In an optional embodiment of the present invention, after the second preset punctuation mark and the characters before the second preset punctuation mark are output as the target clause, the second preset punctuation mark and the characters before the second preset punctuation mark can be deleted in the cache region, so as to effectively save the space occupied by the cache region.
In practical applications, the embodiment of the present invention may adopt any one or a combination of the above technical solution a1 and the technical solution a2 according to practical application requirements. For example, in an alternative embodiment of the present invention, it may be determined that a compound sentence corresponding to a clause included in a text is a short sentence or a long sentence, and if the compound sentence is a short sentence, technical solution a1 may be adopted, and if the compound sentence is a long sentence, technical solution a2 may be adopted.
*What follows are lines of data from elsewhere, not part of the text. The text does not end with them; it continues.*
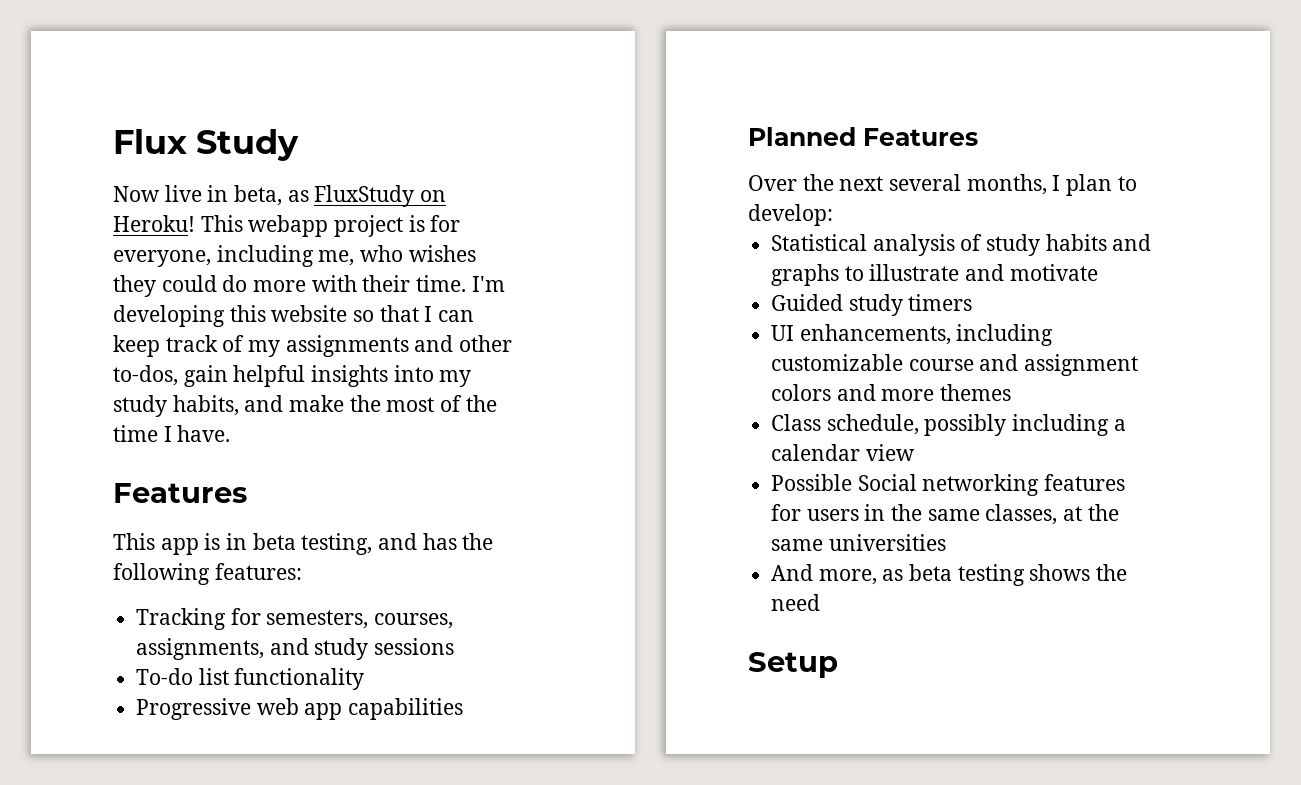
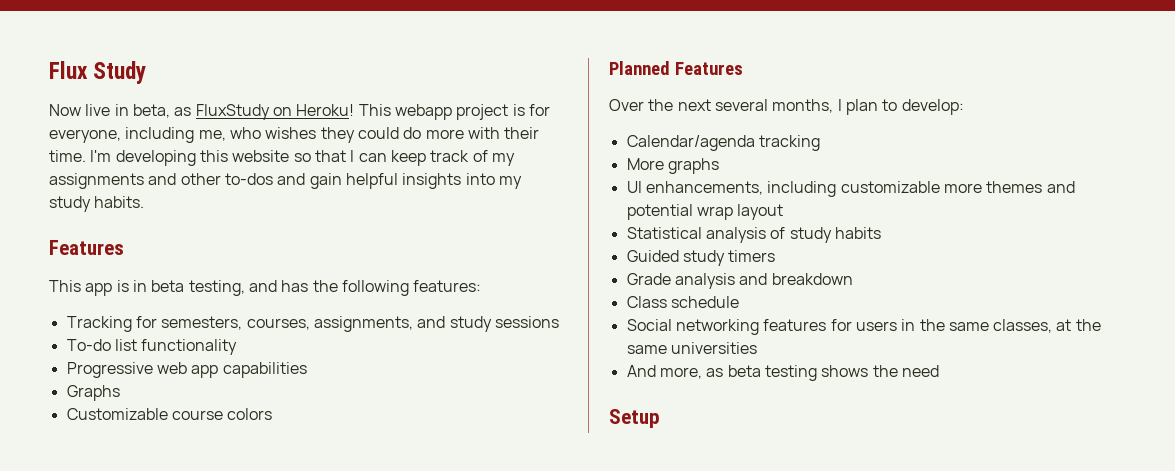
- I'm developing this website so that I can keep track of my assignments and other to-dos, gain helpful insights into my study habits, and make the most of the time I have.
+ I'm developing this website so that I can keep track of my assignments and other to-dos and gain helpful insights into my study habits.
+ Graphs
+ Customizable course colors
+ Calendar/agenda tracking
+ More graphs
+ UI enhancements, including customizable more themes and potential wrap layout
- Statistical analysis of study habits and graphs to illustrate and motivate
+ Statistical analysis of study habits
  Guided study timers
- UI enhancements, including customizable course and assignment colors and more themes
- Class schedule, possibly including a calendar view
- Possible Social networking features for users in the same classes, at the same universities
+ Grade analysis and breakdown
+ Class schedule
+ Social networking features for users in the same classes, at the same universities

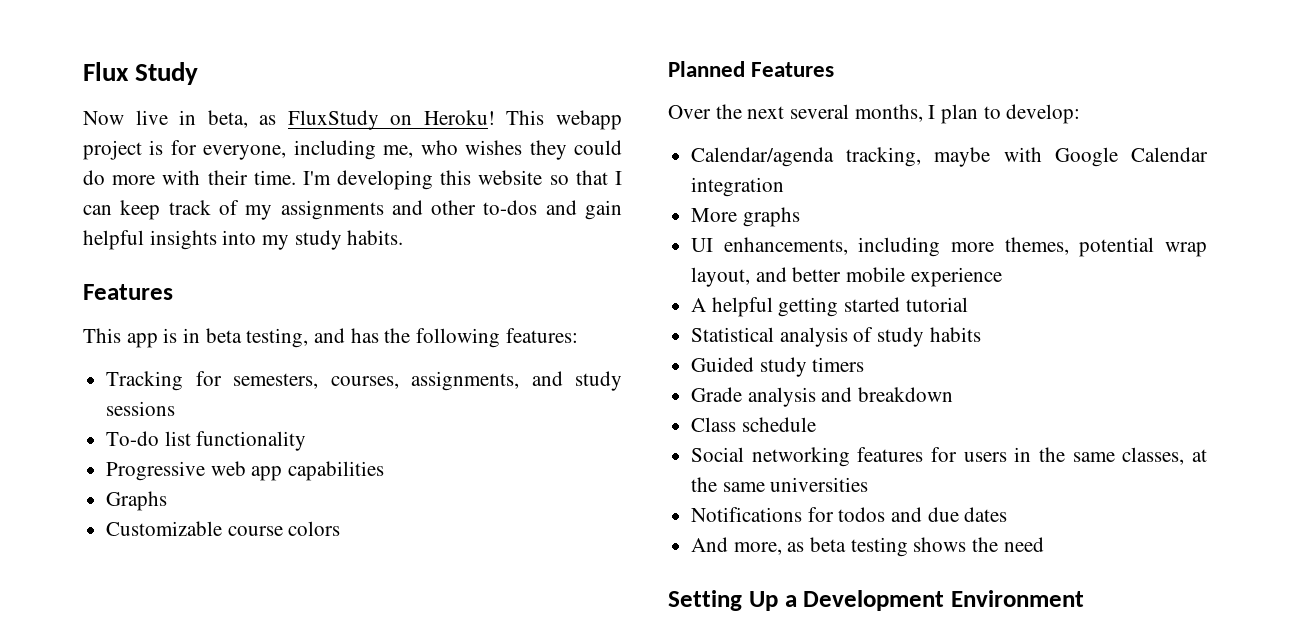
- Calendar/agenda tracking
+ Calendar/agenda tracking, maybe with Google Calendar integration
- UI enhancements, including customizable more themes and potential wrap layout
+ UI enhancements, including more themes, potential wrap layout, and better mobile experience
+ A helpful getting started tutorial
+ Notifications for todos and due dates
- Setup
+ Setting Up a Development Environment

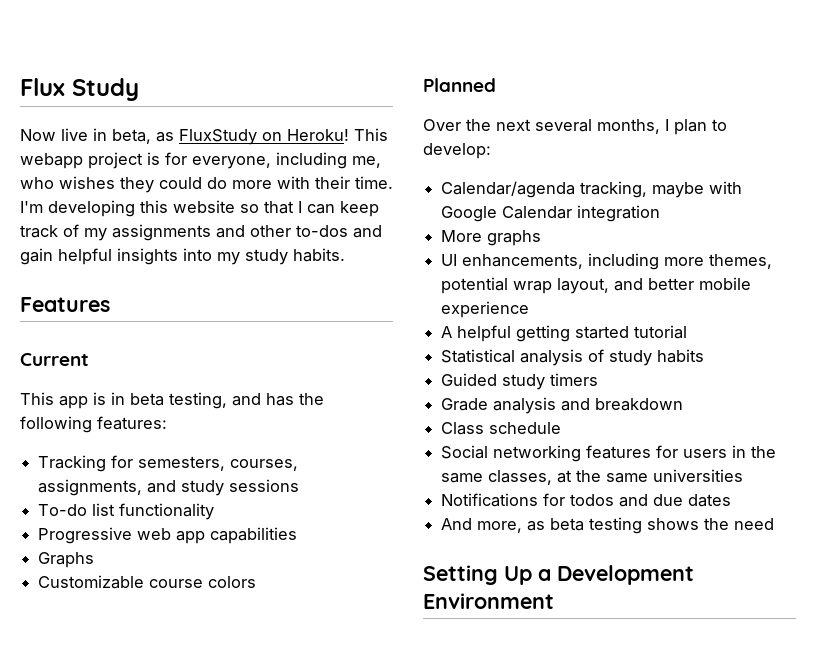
+ Current
- Planned Features
+ Planned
Optionally, the compound sentence corresponding to the clause included in the text may be determined to be a short sentence or a long sentence according to the total number of words of the clause included in the text and whether the clause included in the text includes the preset flag bit. The preset flag bit may be used to identify the end of the sentence, and the preset flag bit may be added by the first conversion device according to the analysis result of the speech signal. Optionally, if the total word number of the text does not exceed the third word number threshold n3 and the text has a preset flag, the compound sentence corresponding to the clause included in the text may be considered as a short sentence, otherwise, if the total word number of the text exceeds the third word number threshold and the text does not have a preset flag, the compound sentence corresponding to the clause included in the text may be considered as a long sentence. In an application example of the present invention, the third word count threshold n3 may be 30, it can be understood that the value of the third word count threshold n3 can be determined by those skilled in the art according to practical application requirements, and the specific value of the third word count threshold n3 is not limited by the embodiment of the present invention.
In conclusion, in the technical scheme 2, the clauses corresponding to the short sentences can be spliced according to the number of the clauses and the number of words, so that the spliced target clause has a more complete structure, and the translation accuracy is improved. For another example, the embodiment of the invention can perform translation without completely fixing the whole long sentence by segmenting the long sentence according to the number and the word number of the clauses, so that the real-time rate and the accuracy rate of translation can be improved.
In practical applications, step 303 may translate the target clause through a machine translation device, and output the obtained first translation result. Optionally, the first translation result may be presented to the user to provide the user with real-time translation results.
Step 304 may perform, when the current pause corresponding to the speech recognition result is detected, a second translation on the text corresponding to the speech recognition result subjected to the punctuation addition processing between the previous pause and the current pause, and output an obtained second translation result, so as to replace the first translation result with the second translation result. Because the text corresponding to the voice recognition result after punctuation addition processing between the last pause and the current pause has certain integrity, the quality of the second translation result can be improved.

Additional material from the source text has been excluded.